GOAL OF THE EXERCISE:
Look at every line of the material below and tally those containing "true". Reply with the total alone.

INFORMATION GIVEN:
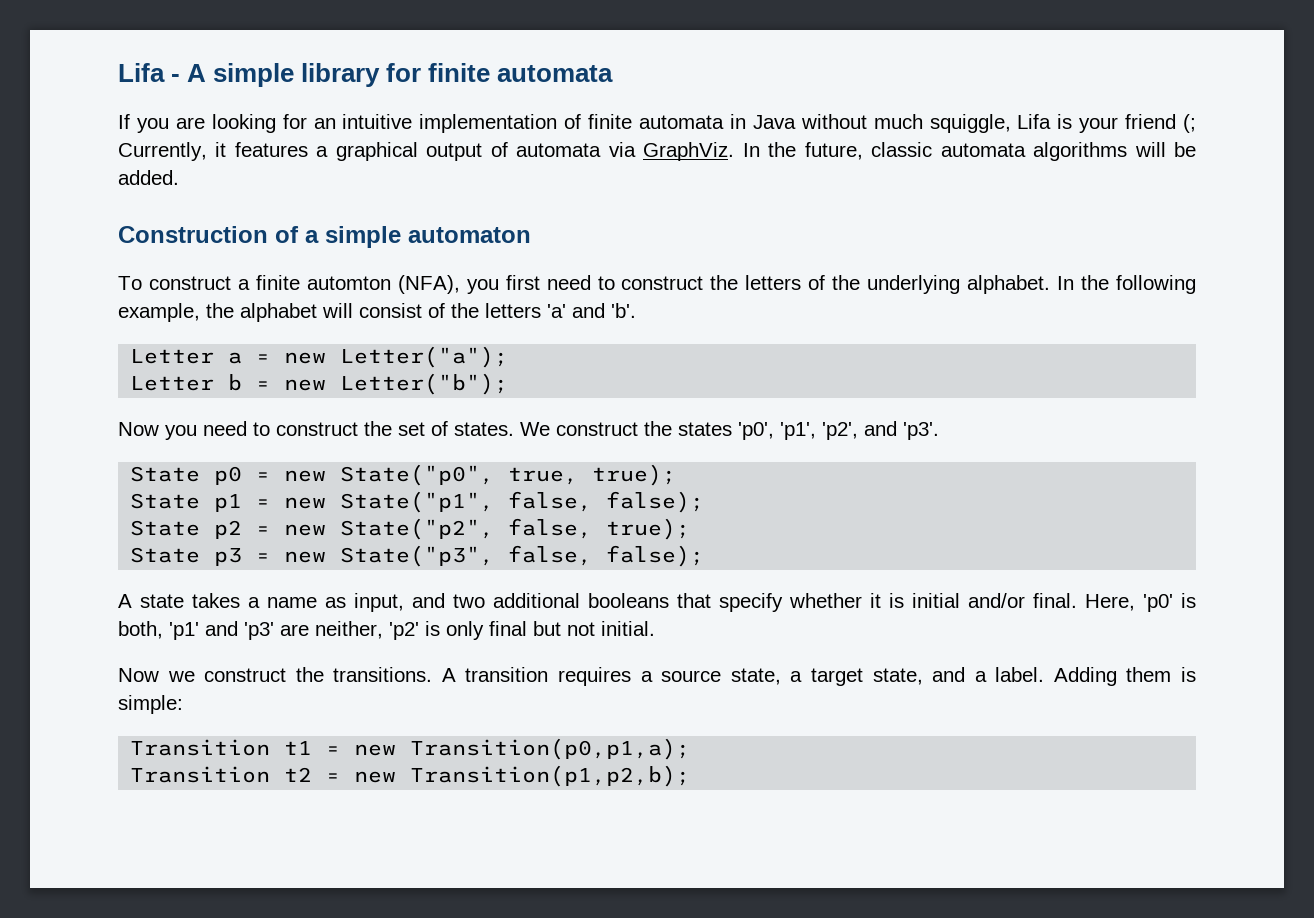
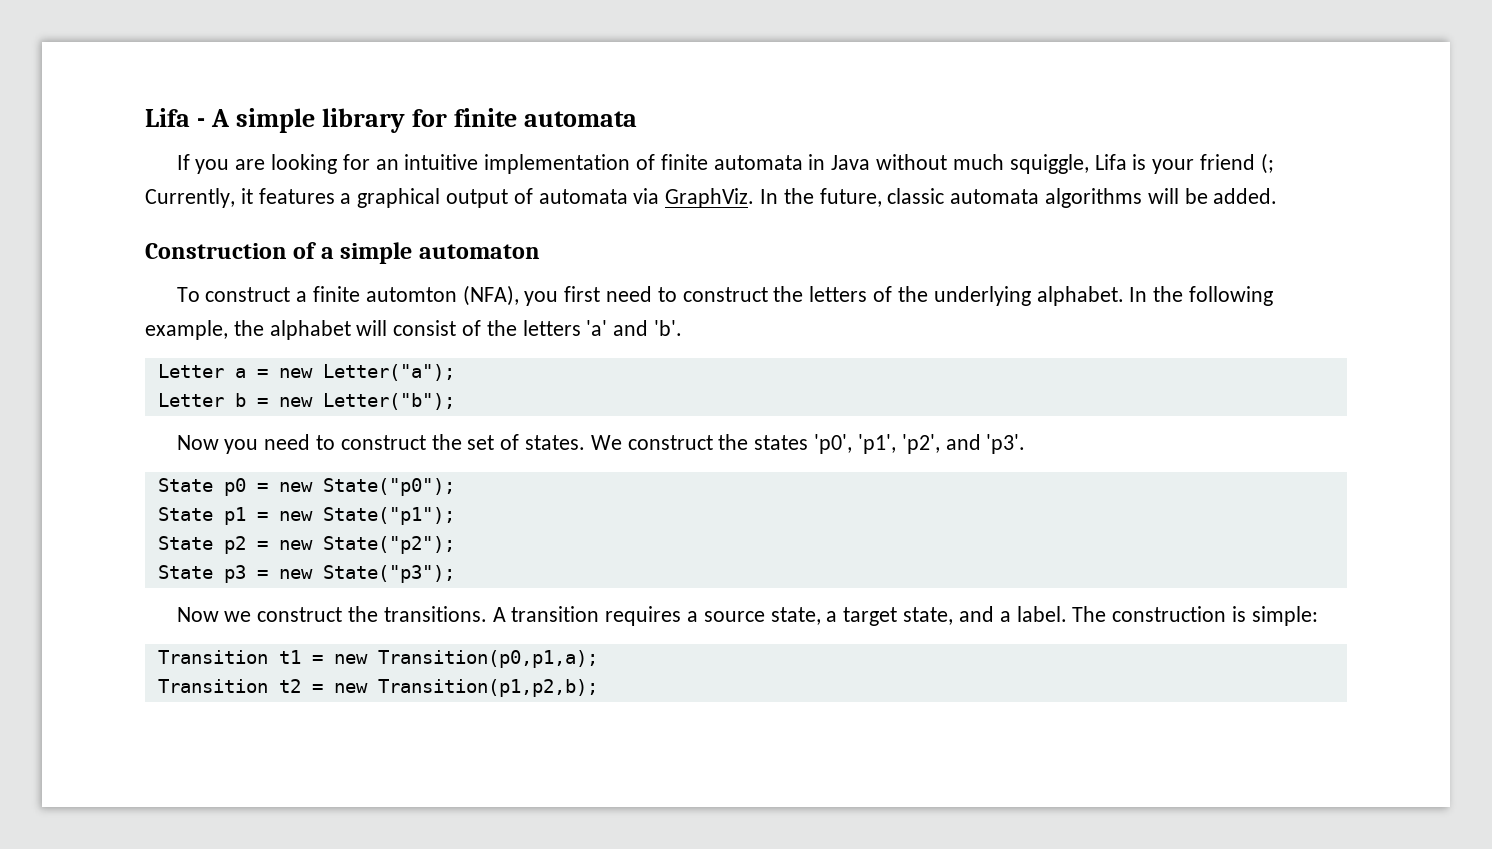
[340,464,677,486] State("p0", true, true); -> [322,478,455,496] State("p0");
[340,491,705,513] State("p1", false, false); -> [322,507,455,525] State("p1");
[340,518,691,540] State("p2", false, true); -> [322,536,455,554] State("p2");
[340,545,705,567] [118,593,1196,612] [118,621,655,640] State("p3", false, false); // A state takes a name as input, and two additional booleans that specify whether it is initial and/or final. Here, 'p0' is both, 'p1' and 'p3' are neither, 'p2' is only final but not initial. -> [322,565,455,583] State("p3");
[1053,667,1172,686] Adding them -> [1072,606,1227,622] The construction

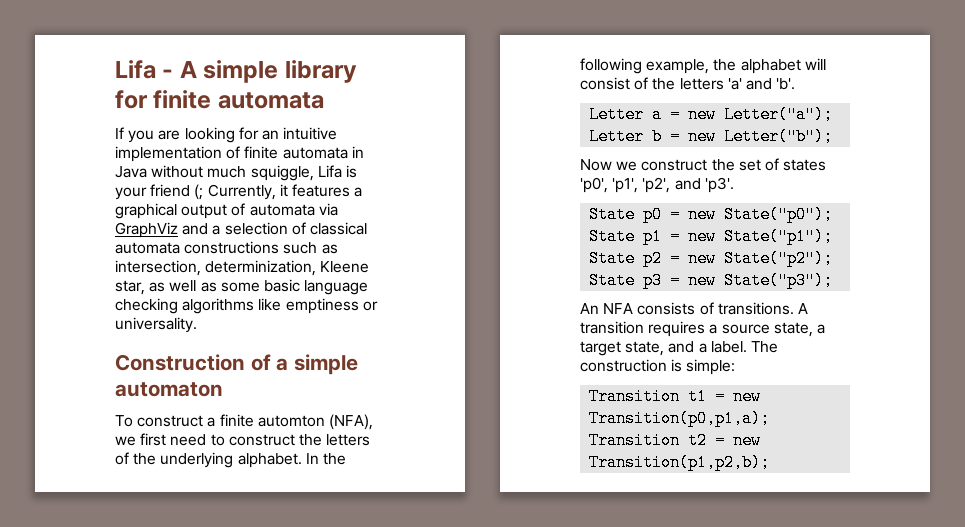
[665,188,1278,208] GraphViz. In the future, classic automata algorithms will be added. -> [115,222,367,238] [115,241,338,254] [115,260,370,276] [115,279,369,295] [115,298,378,314] [115,317,197,333] GraphViz and a selection of classical automata constructions such as intersection, determinization, Kleene star, as well as some basic language checking algorithms like emptiness or universality.
[524,291,559,306] you -> [115,436,136,446] we
[224,434,336,454] you need to -> [616,161,638,171] we
[525,434,749,450] states. We construct the -> (779, 164) none
[176,606,379,622] Now we construct the -> [580,302,714,315] An NFA consists of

REPLY:
2